When Gordon Brown became chancellor in 1997, senior officials told him that the economy he was inheriting was in rude health whereupon Brown apparently asked whether he was supposed to write a thank-you note. Given his legacy to his successor Alistair Darling, a thank-you note ten years on seems a remote prospect.

UK economy: Gordon Brown's legacy

Darling faces a neighbour who will "presumably second-guess his every decision", said Jeremy Warner in The Independent, and there is scant room for manoeuvre on the borrowing and spending front. Years of higher public spending have propelled the size of the state to significantly above the OECD average and left us with the worst fiscal deficit of any industrialised country apart from Japan. Public spending is now to be reined in sharply, and although the squeeze has not yet begun, there are already complaints from the public sector, noted Charles Moore in The Daily Telegraph. Slashing public spending is hardly a recipe for popularity, with the public or the party, as Gary Duncan pointed out in The Times.

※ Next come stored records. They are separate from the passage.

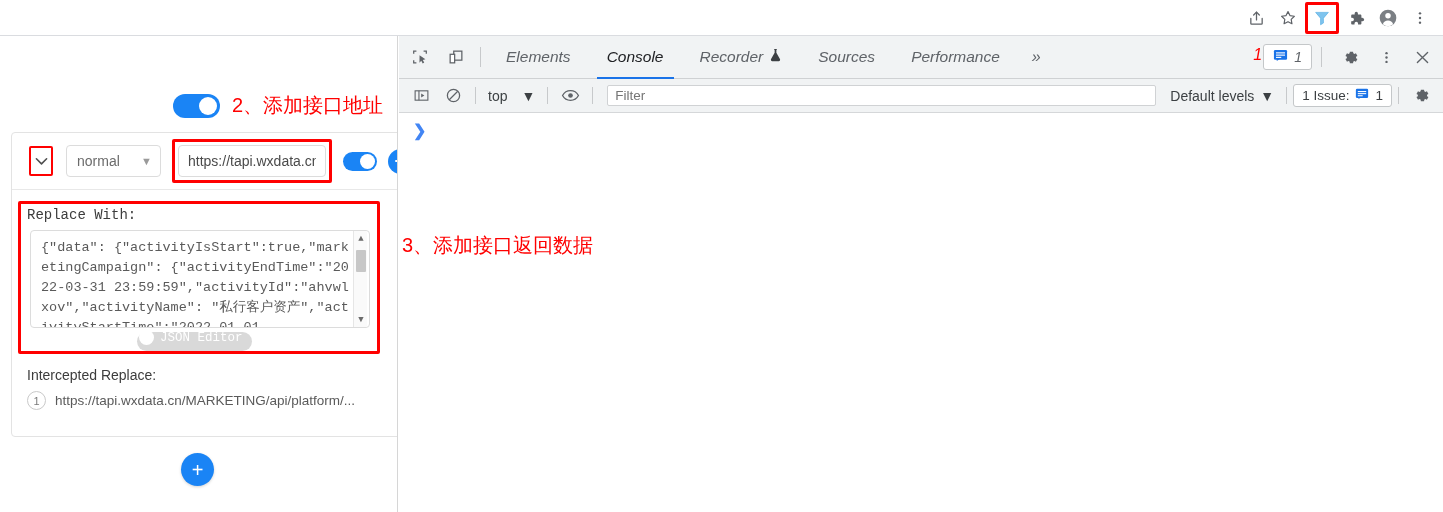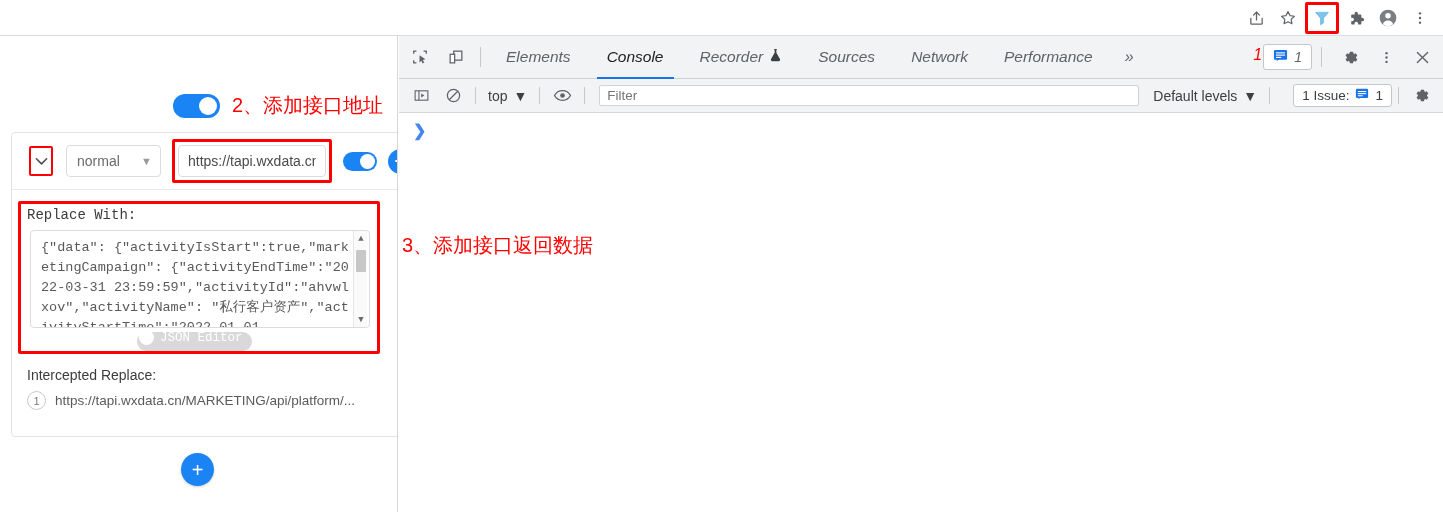"Network" div.dt-tab { html: <div> <span>Network</span> </div> -> none }
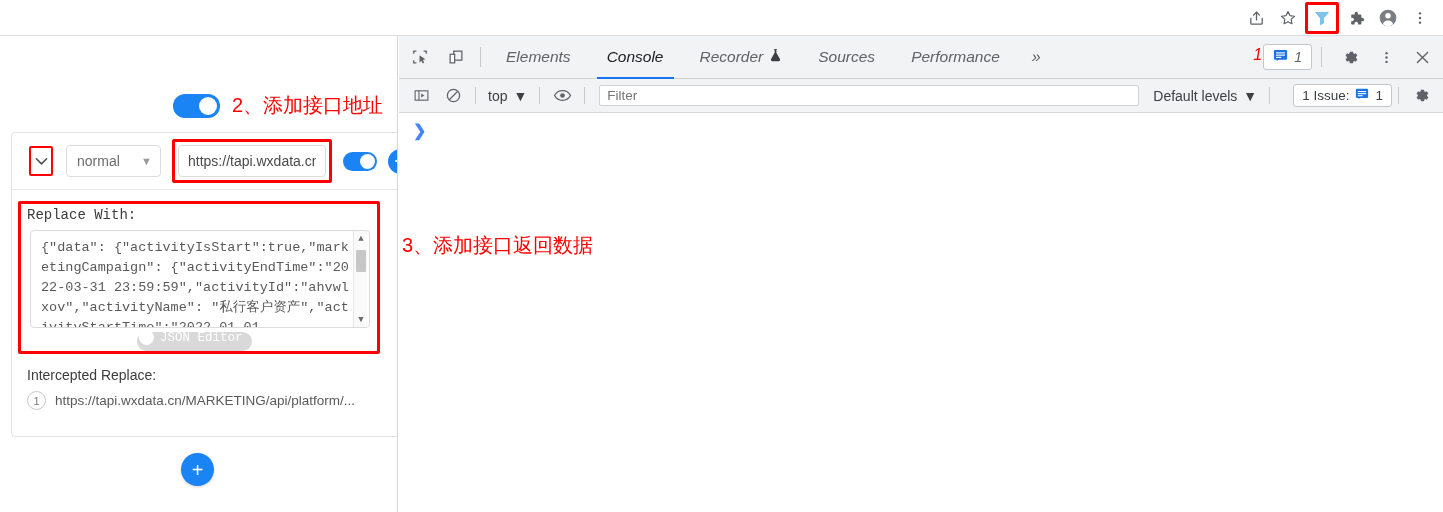"top" .fb-ctx { gap: 6px -> 14px }
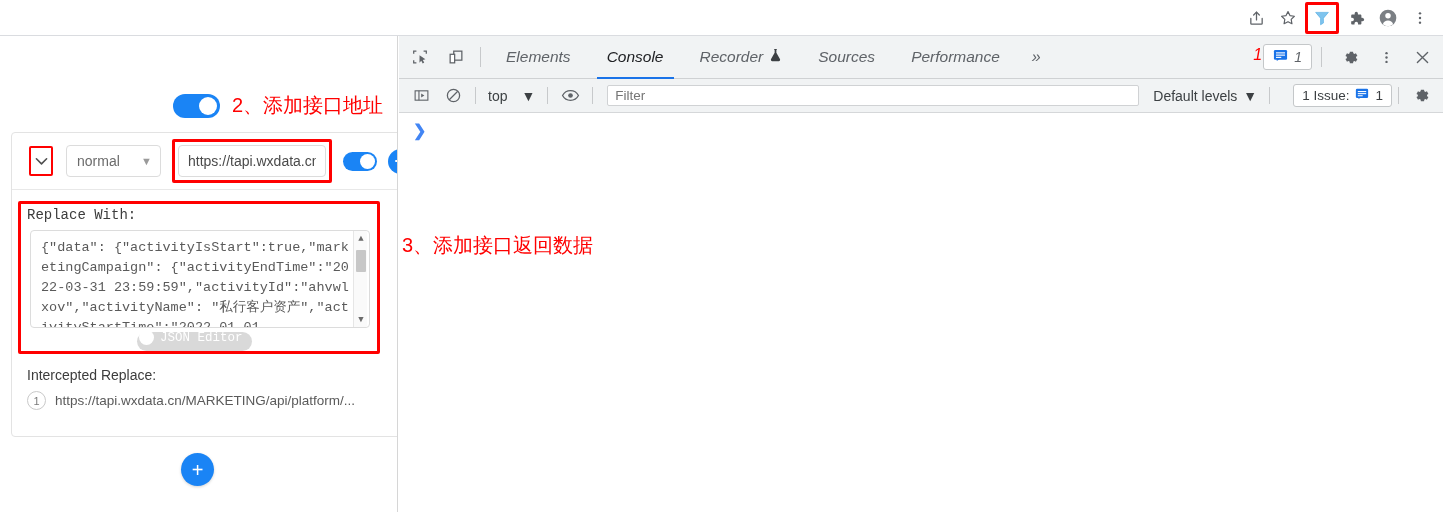"1 Issue:" .fb-issues { margin-left: 17px -> none }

Stretched public finances mean there is no cushion against the next downturn, the odds on which appear to be shortening as consumers are running on fumes. They have racked up record debts totalling £1.325trn and debt-servicing costs as a proportion of disposable income are at their highest since the end of the last recession, even though interest rates are far lower. Real disposable incomes have been squeezed by higher taxes, inflation and interest rates, as well as subdued wage growth, and expanded by just 1.3% last year the slowest rate since 1982.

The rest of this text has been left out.